Giannuzzi ha escrito, como Rubén Darío, como Saer, como el colombiano Raúl Gómez Jattin, retratos de escritores: “Bernardo Kordon por el mundo”, “Almafuerte”, “Bécquer”, “Rubén Darío”, “Roberto Arlt”, “Alberdi en Marsella”, “José Asunción Silva da en el blanco”, “Eugenio Montale en una fotografía”, “Franz Kafka en el sanatorio”, “Una broma para Saint John Perse”,  “Posible adiós a Walt Whitman”, “Gottfried Benn, 1910”. Dan ganas de leerlos a todos. Hugo Diz me instruía en aquellas viejas conversaciones en Klee: el secreto de un poema está en su cierre, en su final. También lo está, muchas veces, en sus títulos, aunque estos sean, como en el caso de Giannuzzi, casi siempre denotativos. Uno de sus retratos, singularmente publicado en el mismo libro de 1967, se llama “Alfonsina”. Giannuzzi, que parece haber estado, muchos años después, en el mismo décimo piso del edificio Bencich o, tal vez, en una casa de Núñez donde viviera Alfonsina años antes, o tal vez sólo paseando por su inigualable imaginación realista, anota: “Veo las cosas que ella tocó, la madera/ que pisó con la planta desnuda al bajar de la cama/ la taza celeste de su desayuno real.” Leyendo sus poemas no concibe “la sustancia dramática pegada/ a la materia histórica/ al cuerpo, a la mesa, al peine, a la cuchara”. Alguien, piensa el poeta, “debió moverse detrás suyo,/ una segunda versión inclinada/ para dictarle estas cosas que leo,/ un morador de otro reino que asumía/ la gestación nocturna de lo genuino./ Ella debió ser un simulacro,/ en todo caso un ensayo de lo viviente,/ con vestidos, con huesos, con locura y tabaco”.

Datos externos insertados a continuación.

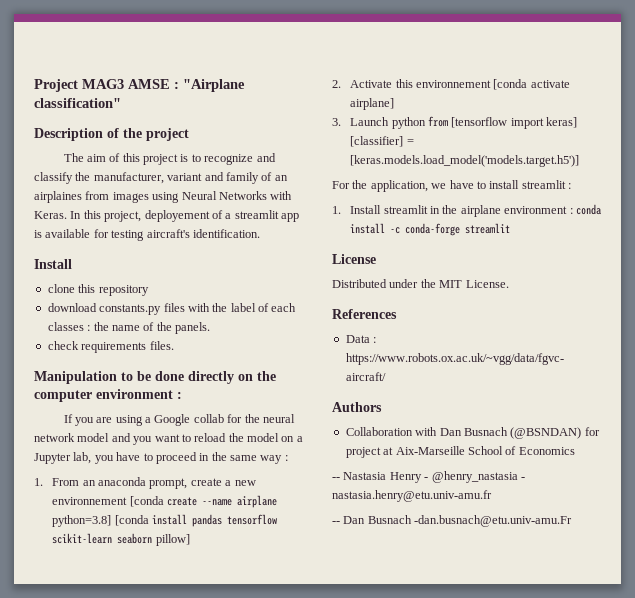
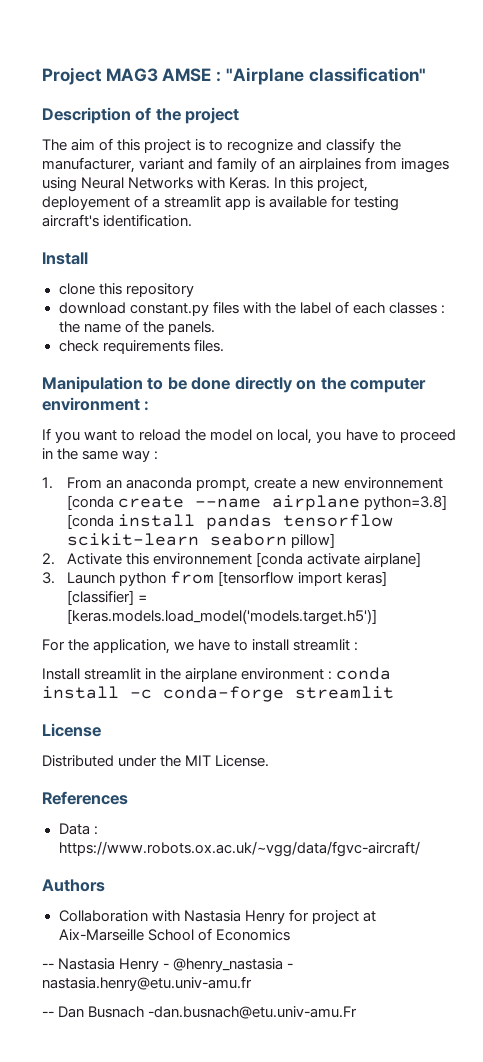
[99,304,162,315] constants.py -> [129,303,209,316] constant.py
[96,414,295,426] [34,433,153,445] are using a Google collab for the neural network model and you -> (81, 437) none
[296,436,303,442] [34,452,92,464] a Jupyter lab, -> [277,429,313,444] local,
[332,206,341,214] 1. -> (359, 646) none
[439,427,582,439] Dan Busnach (@BSNDAN) -> [183,910,285,924] Nastasia Henry

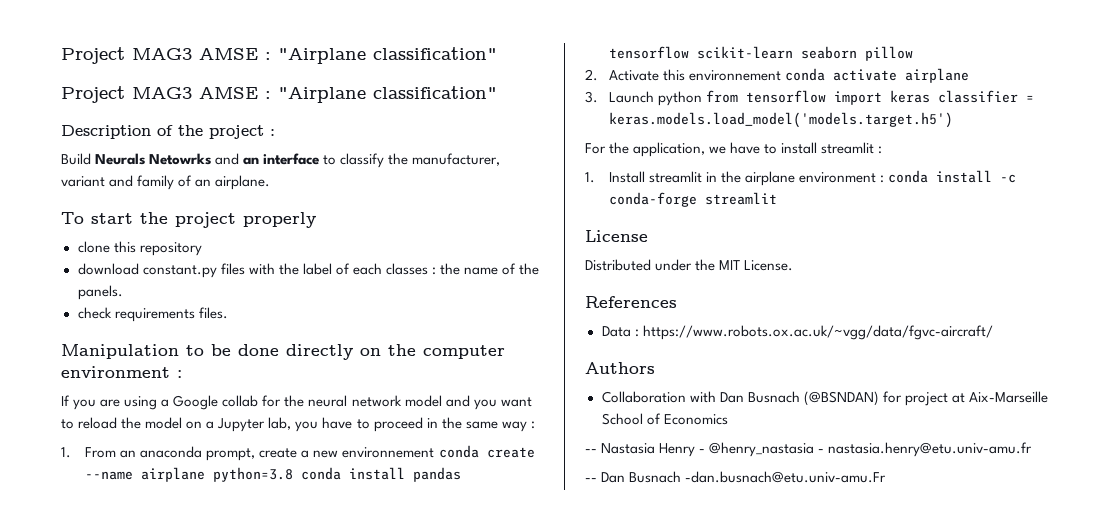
[42,67,426,85] [42,107,240,124] [42,138,323,154] Project MAG3 AMSE : "Airplane classification" // Description of the project // The aim of this project is to recognize and -> [61,47,497,64] [61,86,497,103] [61,125,275,139] [61,153,337,165] Project MAG3 AMSE : "Airplane classification" // Project MAG3 AMSE : "Airplane classification" // Description of the project : // Build Neurals Netowrks and an interface to
[299,157,450,173] [42,177,369,192] [42,195,400,211] [42,214,193,227] [42,252,88,265] airplaines from images using Neural Networks with Keras. In this project, deployement of a streamlit app is available for testing aircraft's identification. // Install -> [215,175,271,190] [61,212,316,228] airplane. // To start the project properly
(81, 437) none -> [100,395,497,410] are using a Google collab for the neural network model and you
[277,429,313,444] local, -> [206,417,292,432] a Jupyter lab,
[66,495,114,510] [conda -> [438,445,479,458] conda
[364,495,448,510] [66,514,114,529] python=3.8] [conda -> [213,467,342,482] python=3.8 conda
[290,533,335,548] pillow] -> [865,46,914,61] pillow
[256,552,422,567] [conda activate airplane] -> [785,68,970,83] conda activate airplane
[218,571,388,586] [66,590,147,605] [66,609,377,625] [tensorflow import keras] [classifier] = [keras.models.load_model('models.target.h5')] -> [746,90,1035,105] [609,112,954,128] tensorflow import keras classifier = keras.models.load_model('models.target.h5')
(359, 646) none -> [585,172,595,183] 1.
[183,910,285,924] Nastasia Henry -> [719,391,879,406] Dan Busnach (@BSNDAN)

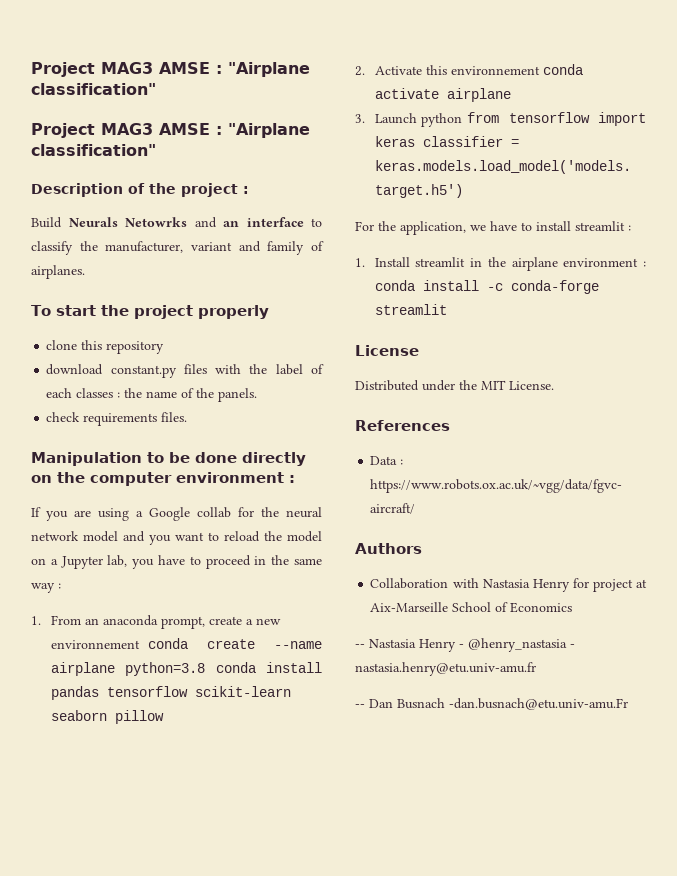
[195,175,271,190] an airplane. -> [31,265,85,279] airplanes.
[719,391,879,406] Dan Busnach (@BSNDAN) -> [482,579,570,592] Nastasia Henry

Diez años después de aquel encuentro en la redacción de Crónica, ya habiendo leído todos sus libros, algunos encontrados en librerías de viejos, otros publicados por José Luis Mangieri o por Ediciones del Dock, empecé a ver a Giannuzzi cada tanto, en el Centro Cultural Ricardo Rojas, en Buenos Aires, seguramente en los ciclos de poesía que organizaba Delfina Muschietti. Sus zapatos deformados por sus pies, sus trajes preferentemente grises, cortados, en invierno, por un echarpe rojo, su sonrisa un poco incómoda, como si todo fuese un enorme malentendido, cuando los jóvenes y no tan jóvenes le demostrábamos admiración y le rendíamos pleitesía, me hacían pensar que a él también, como a Alfonsina, alguien que se movía detrás suyo, un morador de otro reino, le dictaba las cosas que escribía y que él, ese que veíamos ahí, a veces solo, a veces hablando con sus amigos de antes, era un simulacro, un ensayo de lo viviente.

Edificio Bencich.

BIBLIOGRAFÍA

Alfonsina Storni, Poesía. Ensayo. Periodismo. Teatro. Buenos Aires, Losada, 1999.

Rubén Darío, Cantos de vida y esperanza, Barcelona, Casa Maucci, 1920.

Ana Silvia Galán y Graciela Gliemmo, La otra Alfonsina, Buenos Aires, Aguilar, 2002.

Joaquín Giannuzzi, Obra poética, Buenos Aires, Emecé, 2000.